For smaller icebergs, this would map likely ice density rather than individual blocks, helping vessels avoid hazardous waters, via a system modeled on one that already operates around Greenland.
Insights into glaciers
By analyzing millions of optical and radar satellite images collected between 2014 and 2022, glaciologists Chad Greene and Alex Gardner at NASA’s Jet Propulsion Laboratory have mapped changes in glacier flow on a global scale.
In an analysis published in November in the journal Science, they shared new insights on how glaciers in different regions respond to seasonal warming.
Glacier speed is measured by tracking the motion of deep cracks (crevasses) and surface debris in sequences of satellite images collected over time.
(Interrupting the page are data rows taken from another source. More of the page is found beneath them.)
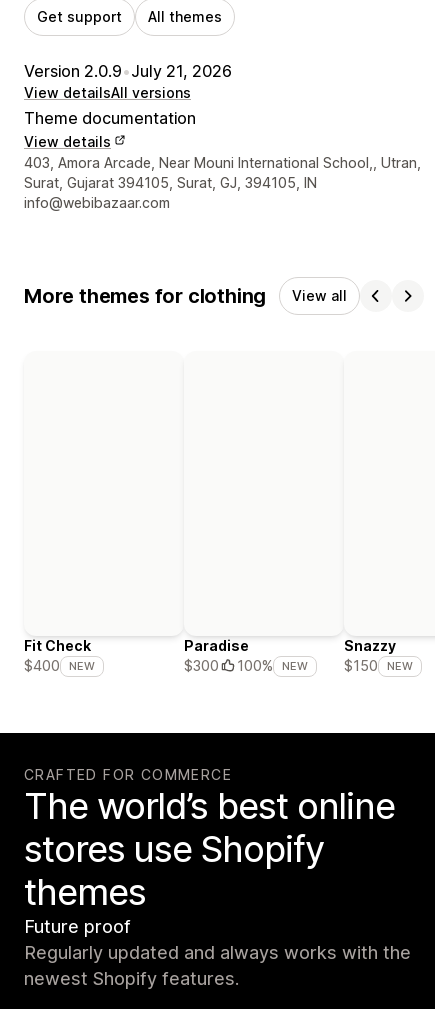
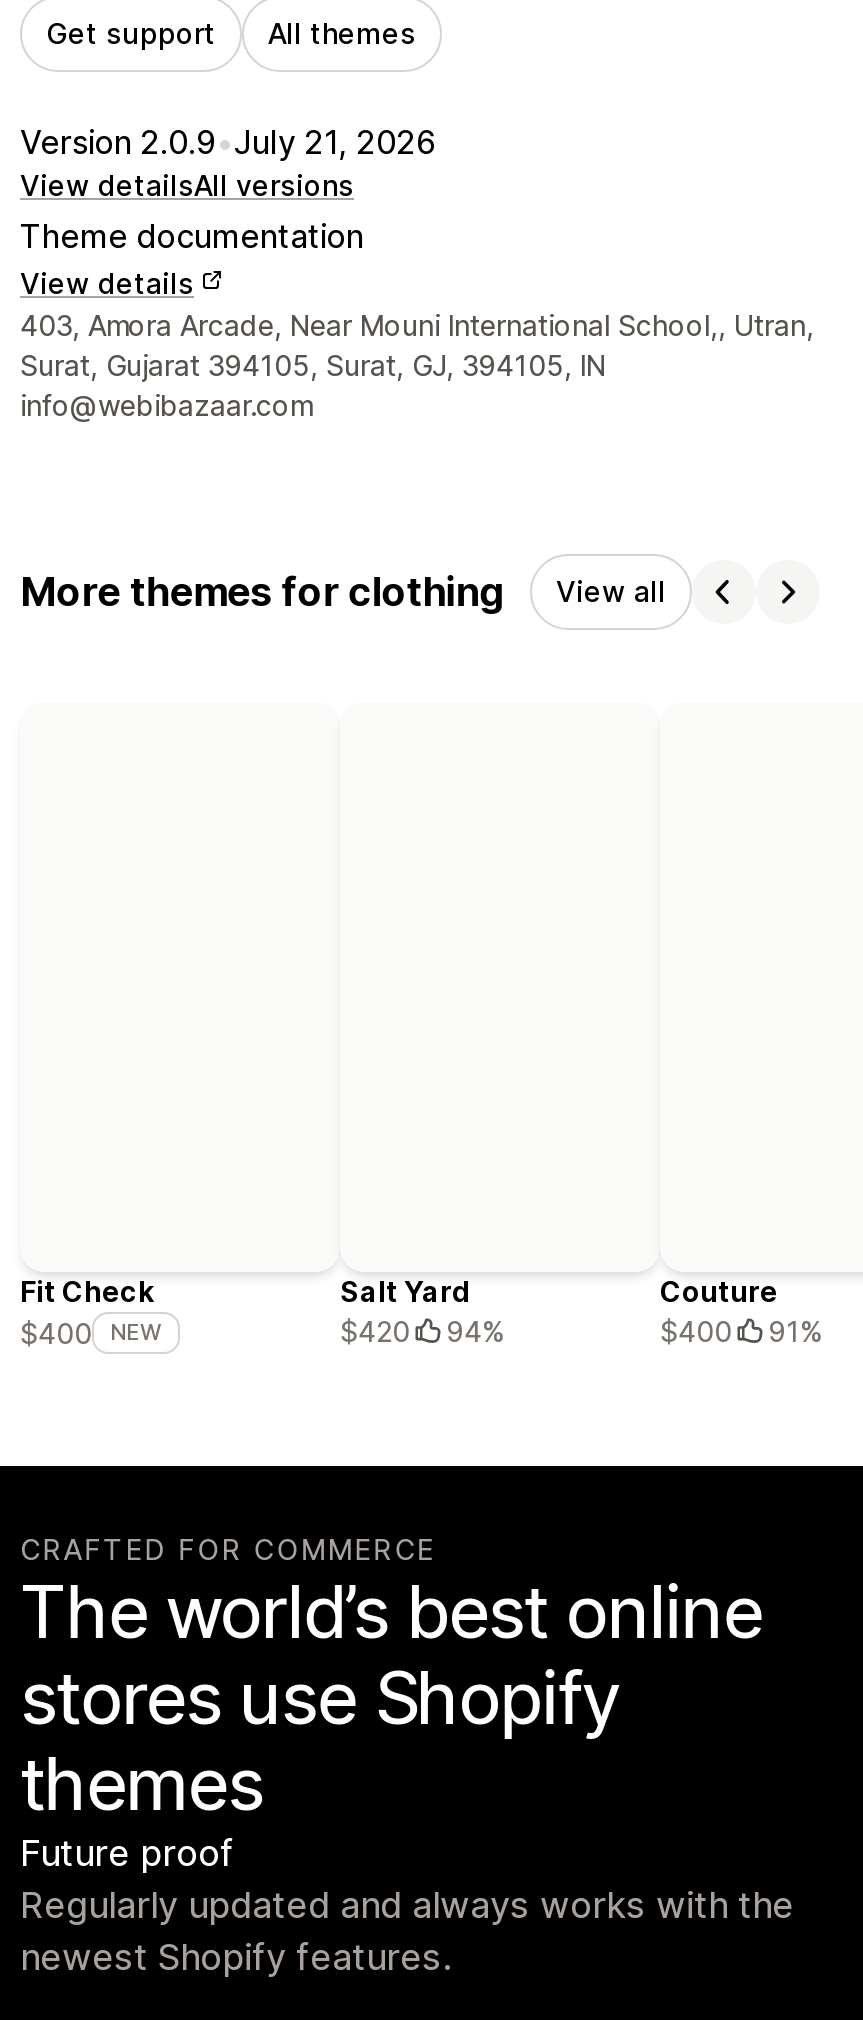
- Paradise
- $300
- 100%
- NEW
+ Salt Yard
+ $420
+ 94%

- Snazzy
- $150
- NEW
+ Couture
+ $400
+ 91%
These provide unique glacial "fingerprints" that scientists track using an algorithm developed at JPL as part of the ITS_LIVE project.
The team used this technique to map glacier flow at high resolution globally, then analyzed subtle changes in glacier speed to understand how glaciers respond to warming that occurs between winter and summer.
"Earth has over 200,000 glaciers, and we’re watching all of them closely," said Gardner, the study’s coauthor. "It’s no surprise that with this much data, a pattern started to emerge."
In hotter areas of the planet, meanwhile, satellites are being used to detect areas that are dry and prone to wildfire outbreaks, in a development that will aid fire prevention.